***** Material for this task *****
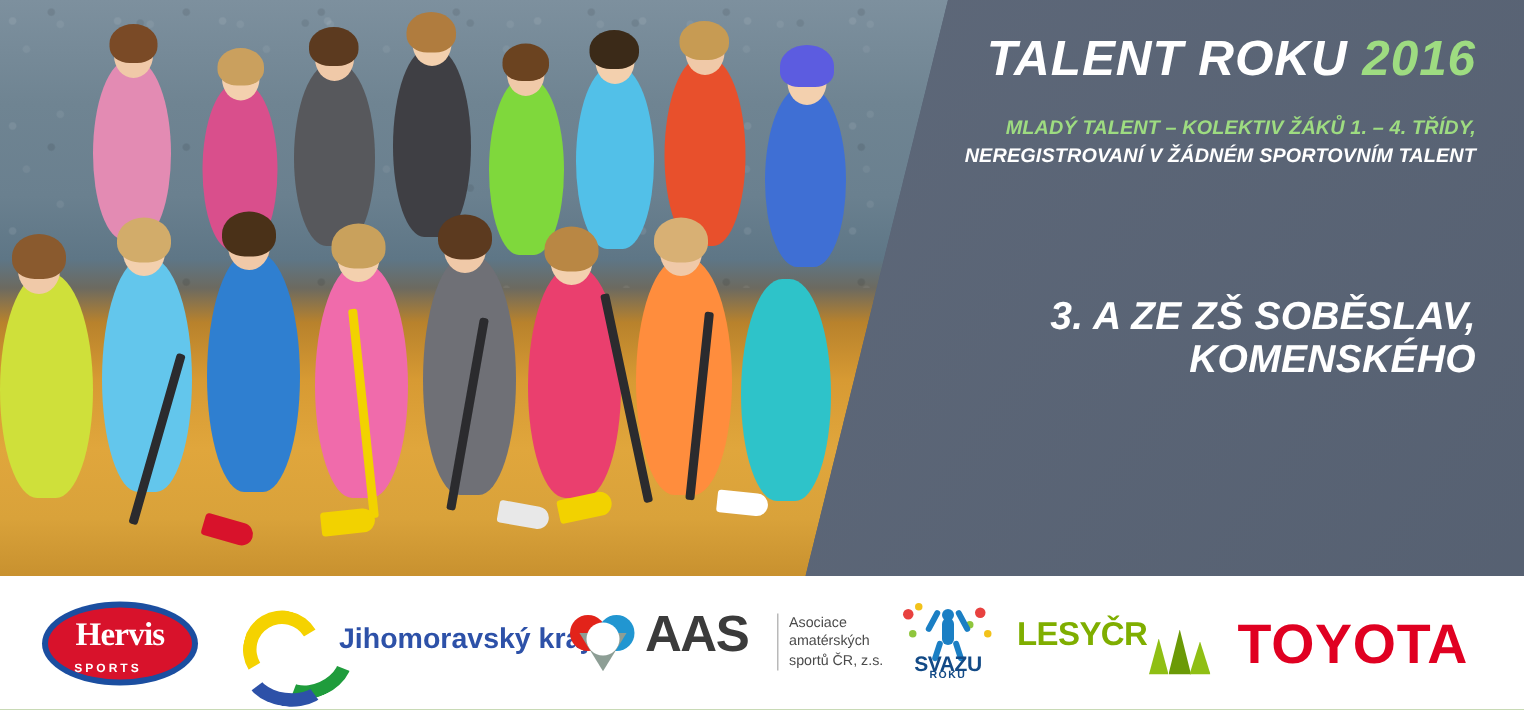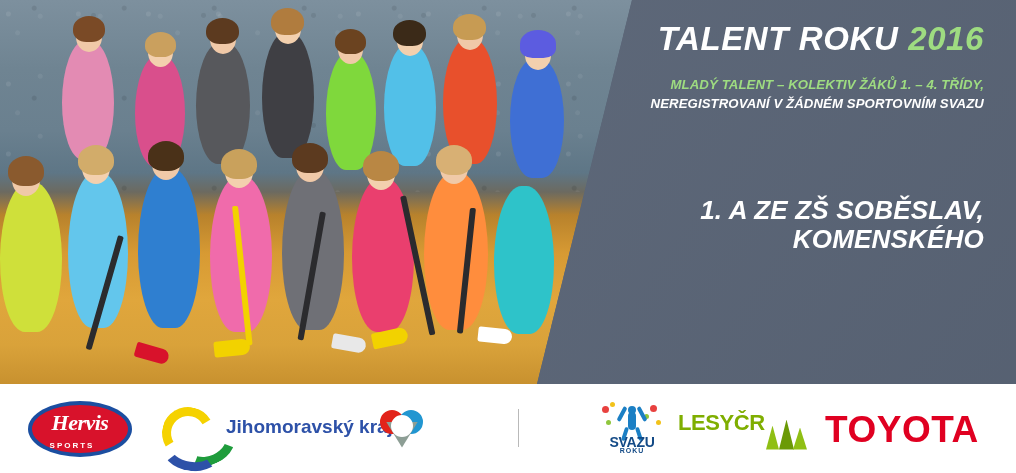--- a/index.html
+++ b/index.html
@@ -55,21 +55,21 @@
   
   #logobar{position:absolute;left:0;top:384px;width:1016px;height:89px;background:#ffffff;
     display:flex;align-items:center;}
   .logo{position:absolute;top:50%;transform:translateY(-50%);}
 
   
   #lg-hervis{left:28px;width:104px;height:56px;}
   .hv-out{position:absolute;inset:0;border-radius:50%;background:#1b4ea0;}
   .hv-in{position:absolute;left:4px;top:4px;right:4px;bottom:4px;border-radius:50%;background:#d8122b;}
   .hv-t{position:absolute;left:0;right:0;top:9px;text-align:center;color:#fff;font-size:22px;
-    font-weight:bold;font-style:italic;letter-spacing:-.5px;font-family:"Liberation Serif",serif;}
+    font-weight:bold;letter-spacing:-.5px;font-family:"Liberation Serif",serif;}
   .hv-s{position:absolute;left:0;right:16px;bottom:7px;text-align:center;color:#fff;font-size:8px;
     font-weight:bold;letter-spacing:2px;}
 
   
   #lg-jmk{left:160px;width:200px;height:52px;}
   .jm-mark{position:absolute;left:0;top:4px;width:60px;height:44px;}
   .jm-y{position:absolute;left:2px;top:0;width:34px;height:34px;border:9px solid #f5d200;
     border-radius:50%;border-right-color:transparent;border-bottom-color:transparent;transform:rotate(14deg);}
   .jm-g{position:absolute;left:18px;top:10px;width:40px;height:30px;border:9px solid #1f9c3c;
     border-radius:50%;border-top-color:transparent;border-left-color:transparent;border-right-color:transparent;
@@ -220,24 +220,24 @@
 
     <div id="panel-content">
 
       <div class="t-title">
         <span>TALENT ROKU</span>
         <span class="yr">2016</span>
       </div>
 
       <div class="t-sub">
         <span class="g">MLADÝ TALENT – KOLEKTIV ŽÁKŮ 1. – 4. TŘÍDY,</span>
-        <span>NEREGISTROVANÍ V ŽÁDNÉM SPORTOVNÍM SVAZU</span>
-      </div>
-
-      <div class="t-head">1. A ZE ZŠ SOBĚSLAV, KOMENSKÉHO</div>
+        <span>NEREGISTROVANÍ V ŽÁDNÉM SPORTOVNÍM TALENT</span>
+      </div>
+
+      <div class="t-head">3. A ZE ZŠ SOBĚSLAV, KOMENSKÉHO</div>
 
 
     </div>
   </div>
 
   <div id="logobar">
 
     <div class="logo" id="lg-hervis">
       <div class="hv-out"></div>
       <div class="hv-in"></div>
@@ -254,21 +254,27 @@
       <div class="jm-txt">Jihomoravský kraj</div>
     </div>
 
     <div class="logo" id="lg-aas">
       <div class="aa-h">
         <i class="hl"></i>
         <i class="hr"></i>
         <i class="hb"></i>
         <i class="hc"></i>
       </div>
+      <div class="aa-txt">AAS</div>
       <div class="aa-bar"></div>
+      <div class="aa-sub">
+        <div>Asociace</div>
+        <div>amatérských</div>
+        <div>sportů ČR, z.s.</div>
+      </div>
     </div>
 
     <div class="logo" id="lg-talent">
       <div class="tr-conf" style="left:4px;top:6px;width:7px;height:7px;background:#e8413f;"></div>
       <div class="tr-conf" style="left:12px;top:2px;width:5px;height:5px;background:#f2c21a;"></div>
       <div class="tr-conf" style="left:52px;top:5px;width:7px;height:7px;background:#e8413f;"></div>
       <div class="tr-conf" style="left:46px;top:14px;width:5px;height:5px;background:#8fc63d;"></div>
       <div class="tr-conf" style="left:8px;top:20px;width:5px;height:5px;background:#8fc63d;"></div>
       <div class="tr-conf" style="left:58px;top:20px;width:5px;height:5px;background:#f2c21a;"></div>
       <div class="tr-fig">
*****
- _Task instructions_
Please copy the lines above exactly as written, apart from any pictures.

- _Finished exercise_
--- a/index.html
+++ b/index.html
@@ -55,21 +55,21 @@
   
   #logobar{position:absolute;left:0;top:384px;width:1016px;height:89px;background:#ffffff;
     display:flex;align-items:center;}
   .logo{position:absolute;top:50%;transform:translateY(-50%);}
 
   
   #lg-hervis{left:28px;width:104px;height:56px;}
   .hv-out{position:absolute;inset:0;border-radius:50%;background:#1b4ea0;}
   .hv-in{position:absolute;left:4px;top:4px;right:4px;bottom:4px;border-radius:50%;background:#d8122b;}
   .hv-t{position:absolute;left:0;right:0;top:9px;text-align:center;color:#fff;font-size:22px;
-    font-weight:bold;font-style:italic;letter-spacing:-.5px;font-family:"Liberation Serif",serif;}
+    font-weight:bold;letter-spacing:-.5px;font-family:"Liberation Serif",serif;}
   .hv-s{position:absolute;left:0;right:16px;bottom:7px;text-align:center;color:#fff;font-size:8px;
     font-weight:bold;letter-spacing:2px;}
 
   
   #lg-jmk{left:160px;width:200px;height:52px;}
   .jm-mark{position:absolute;left:0;top:4px;width:60px;height:44px;}
   .jm-y{position:absolute;left:2px;top:0;width:34px;height:34px;border:9px solid #f5d200;
     border-radius:50%;border-right-color:transparent;border-bottom-color:transparent;transform:rotate(14deg);}
   .jm-g{position:absolute;left:18px;top:10px;width:40px;height:30px;border:9px solid #1f9c3c;
     border-radius:50%;border-top-color:transparent;border-left-color:transparent;border-right-color:transparent;
@@ -220,24 +220,24 @@
 
     <div id="panel-content">
 
       <div class="t-title">
         <span>TALENT ROKU</span>
         <span class="yr">2016</span>
       </div>
 
       <div class="t-sub">
         <span class="g">MLADÝ TALENT – KOLEKTIV ŽÁKŮ 1. – 4. TŘÍDY,</span>
-        <span>NEREGISTROVANÍ V ŽÁDNÉM SPORTOVNÍM SVAZU</span>
-      </div>
-
-      <div class="t-head">1. A ZE ZŠ SOBĚSLAV, KOMENSKÉHO</div>
+        <span>NEREGISTROVANÍ V ŽÁDNÉM SPORTOVNÍM TALENT</span>
+      </div>
+
+      <div class="t-head">3. A ZE ZŠ SOBĚSLAV, KOMENSKÉHO</div>
 
 
     </div>
   </div>
 
   <div id="logobar">
 
     <div class="logo" id="lg-hervis">
       <div class="hv-out"></div>
       <div class="hv-in"></div>
@@ -254,21 +254,27 @@
       <div class="jm-txt">Jihomoravský kraj</div>
     </div>
 
     <div class="logo" id="lg-aas">
       <div class="aa-h">
         <i class="hl"></i>
         <i class="hr"></i>
         <i class="hb"></i>
         <i class="hc"></i>
       </div>
+      <div class="aa-txt">AAS</div>
       <div class="aa-bar"></div>
+      <div class="aa-sub">
+        <div>Asociace</div>
+        <div>amatérských</div>
+        <div>sportů ČR, z.s.</div>
+      </div>
     </div>
 
     <div class="logo" id="lg-talent">
       <div class="tr-conf" style="left:4px;top:6px;width:7px;height:7px;background:#e8413f;"></div>
       <div class="tr-conf" style="left:12px;top:2px;width:5px;height:5px;background:#f2c21a;"></div>
       <div class="tr-conf" style="left:52px;top:5px;width:7px;height:7px;background:#e8413f;"></div>
       <div class="tr-conf" style="left:46px;top:14px;width:5px;height:5px;background:#8fc63d;"></div>
       <div class="tr-conf" style="left:8px;top:20px;width:5px;height:5px;background:#8fc63d;"></div>
       <div class="tr-conf" style="left:58px;top:20px;width:5px;height:5px;background:#f2c21a;"></div>
       <div class="tr-fig">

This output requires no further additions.